When I graduated, I had a full reader’s block. It was during the pandemic, I had to wait until the end of summer for the Master’s degree to start, no job nor social activities to attend. I thought that It would have been the perfect moment to gather my unread classics and start off my reading journey. Yet, every day I woke up I couldn’t open a single book, I couldn’t read a single paragraph. I was frustrated. I had this marvellous paperback of Tender is the Night, but I ended up doing literally anything but starting it.

After one month of bread baking and work-out schedules, my eyes fell on a small novel my cousin gifted me for a birthday or a Christmas -I still can’t recall- left alone on the top of a pile of filed documents, covered in dust in the corner of my bedroom. I grabbed it and looked at its shabby watercolour cover. The naive title suggested that it had to be a sort of cautionary tale about how important it was to go to therapy, in the form of a metaphorical journey of a princess that fell in love with an abusive prince but started off a journey in the world of dreams thanks to a magic owl (?).

I must say, the underlying message was good: if somebody you love is being abusive, seek help and work on your self esteem. I might have over-simplified it, but the point is that the book was very, very ugly.
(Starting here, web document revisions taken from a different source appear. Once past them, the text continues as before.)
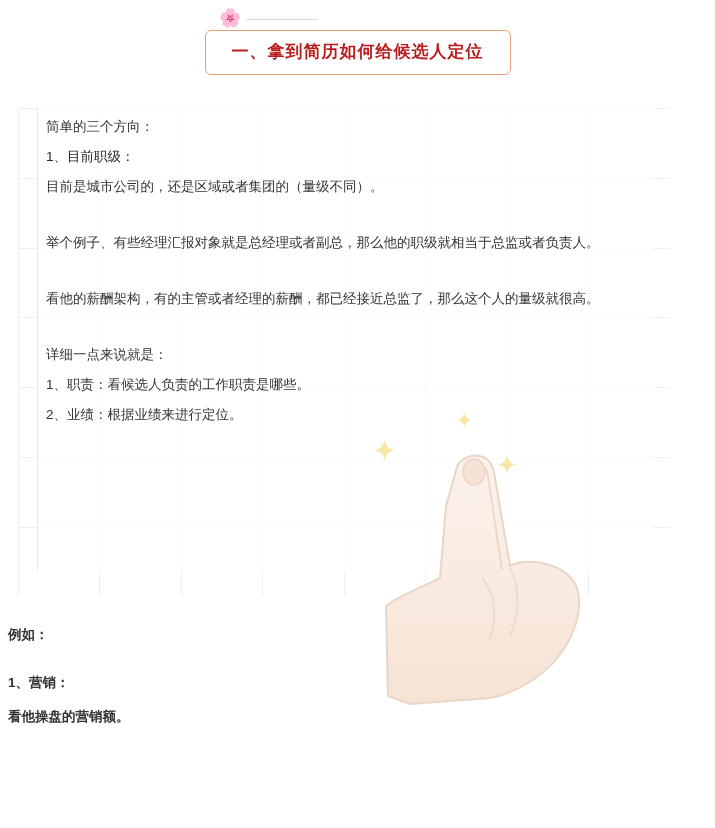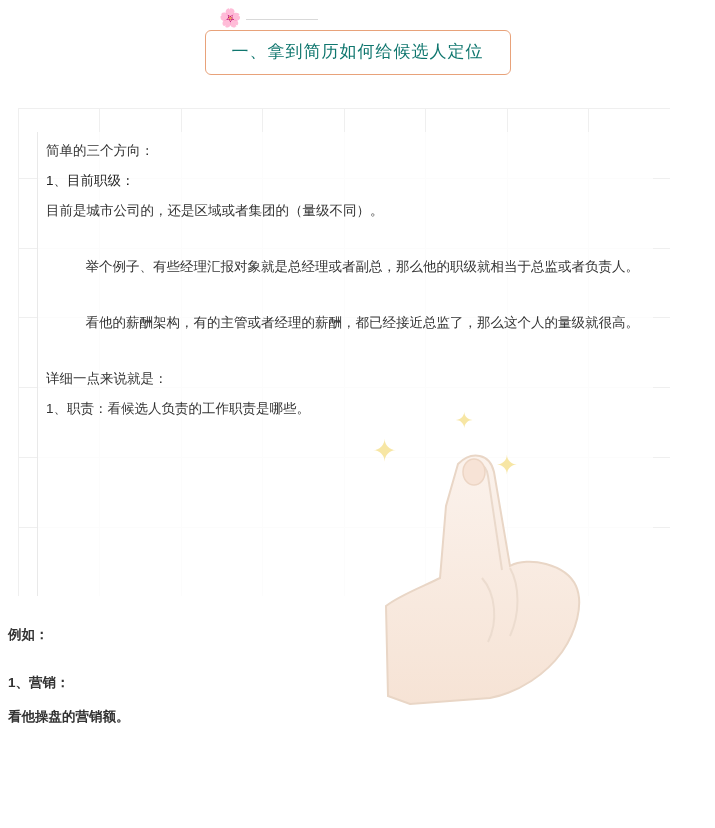--- a/index.html
+++ b/index.html
@@ -34,8 +34,8 @@
   }
   .title-text {
     font-size: 17px;
-    font-weight: normal;
-    color: #0f766e;
+    font-weight: bold;
+    color: #b91c1c;
     letter-spacing: 1px;
     white-space: nowrap;
   }

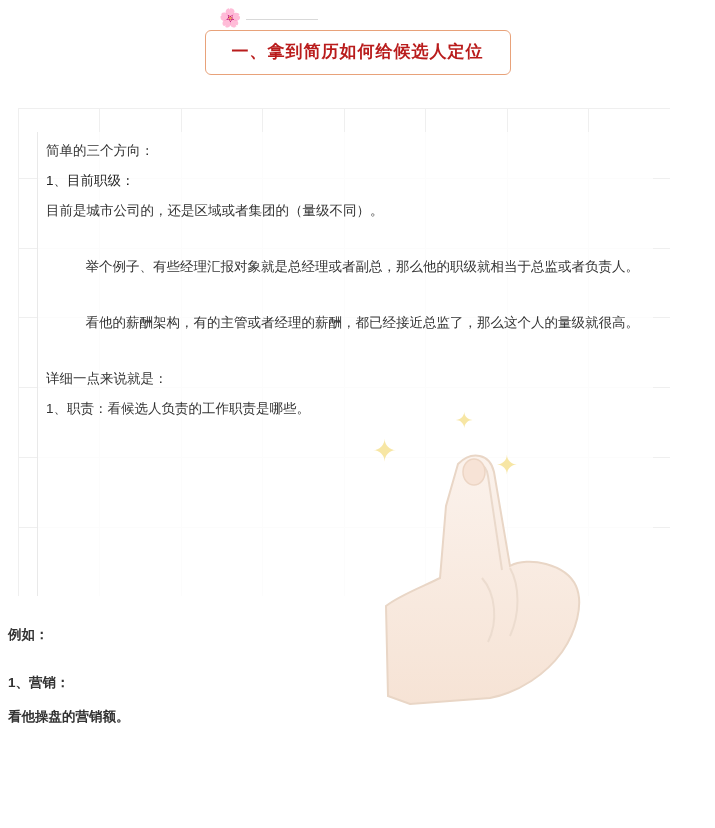--- a/index.html
+++ b/index.html
@@ -71,7 +71,7 @@
   .inner-panel {
     position: absolute;
     left: 37px;
-    top: 132px;
+    top: 108px;
     width: 616px;
     height: 464px;
     background: rgba(255,255,255,0.82);

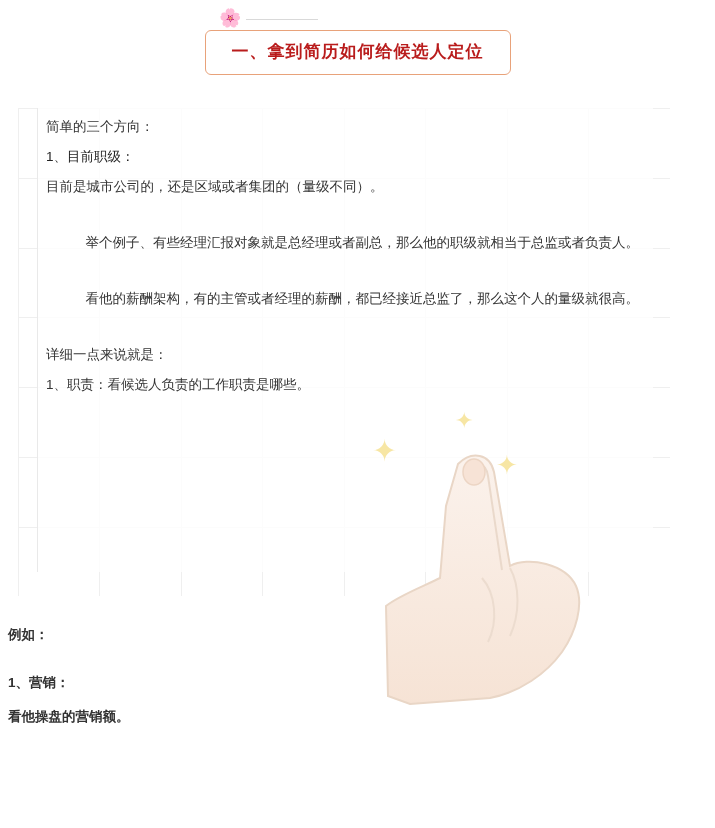--- a/index.html
+++ b/index.html
@@ -93,7 +93,6 @@
   .line.wrap {
     white-space: normal;
     line-height: 30px;
-    text-align: right;
   }
   .spacer-sm { height: 14px; }
   .spacer-md { height: 26px; }

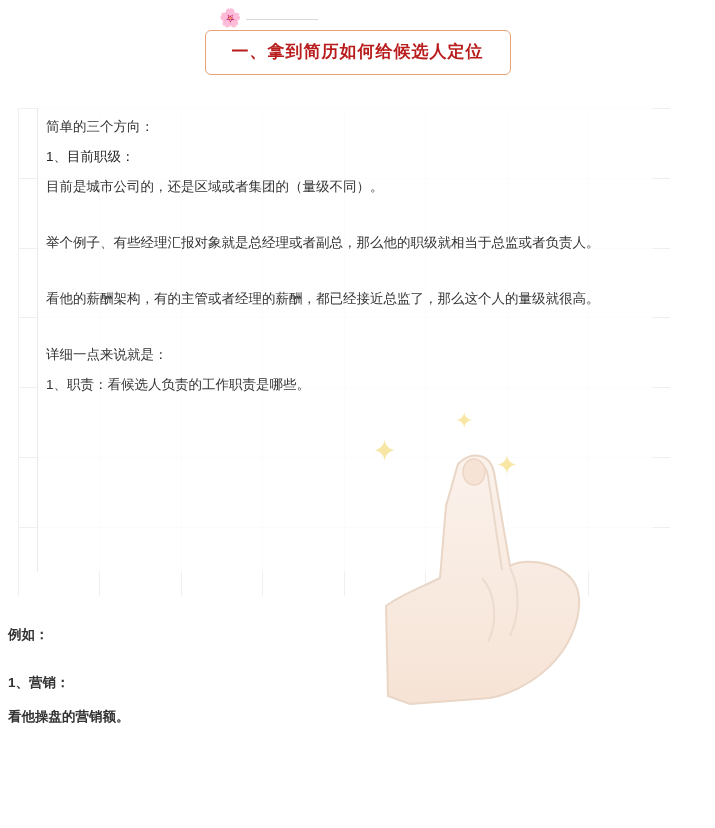--- a/index.html
+++ b/index.html
@@ -151,6 +151,7 @@
   <div class="spacer-md"></div>
   <div class="line">详细一点来说就是：</div>
   <div class="line">1、职责：看候选人负责的工作职责是哪些。</div>
+  <div class="line">2、业绩：根据业绩来进行定位。</div>
 </div>
 
 <svg class="hand" viewBox="0 0 240 260">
It was very short, no more than two hundred pages, the metaphors were incredibly banal and the prose was like a too-complicated recipe done with the wrong ingredients at the half of the time required because you’re too hungry to wait. I literally read it in less than two days, giggling and shaking my head on every paragraph.

It was fun. I spent the next two weeks grabbing all the ugly short books I found in my childhood’s library: by the end of the month, I read fifteen books. I felt disgust, hilarity, hopelessness, confusion, enjoyment, I even found some good stuff here and there, but by the end of that period, I felt the lust for something better. I opened my Tender is the Night Penguin paperback and I enjoyed majestic prose and a perfectly balanced plot in a way that has never happened to me before. I had to slowly enter it, I had to start off very easily to remind myself of the joys of a good classic. From that day on, I started looking for short narratives to alternate my classics with, without prioritising “what looks useful for my skills”, but looking for “books that looked fun”.

With this, I am not saying that we should dump hardcover, long and engaging readings just because “they look too hard”. My piece of advice is that we have to consider reading as a journey. Find your own way, don’t listen to those who tell you “you’re not a good reader unless you read this or that”: the time for enjoying elaborated, demanding texts will come, and your need for good literature might be hiding behind a process of demystification of the act of reading. Trust the process and remember: a good reader makes a good writer, and this is almost mathematical. But if you want to become a good writer, then that’s another article–stay tuned, it is on the way—.

And, if you feel like trying, but you want to skip the ‘ugly book’ part and maybe read something undemanding but still very beautiful, in our book of the month list there are a few nice ones. I personally recommend The Secret Sharer, Daisy Miller, Eureka Street.

Books are your friends, not your enemies.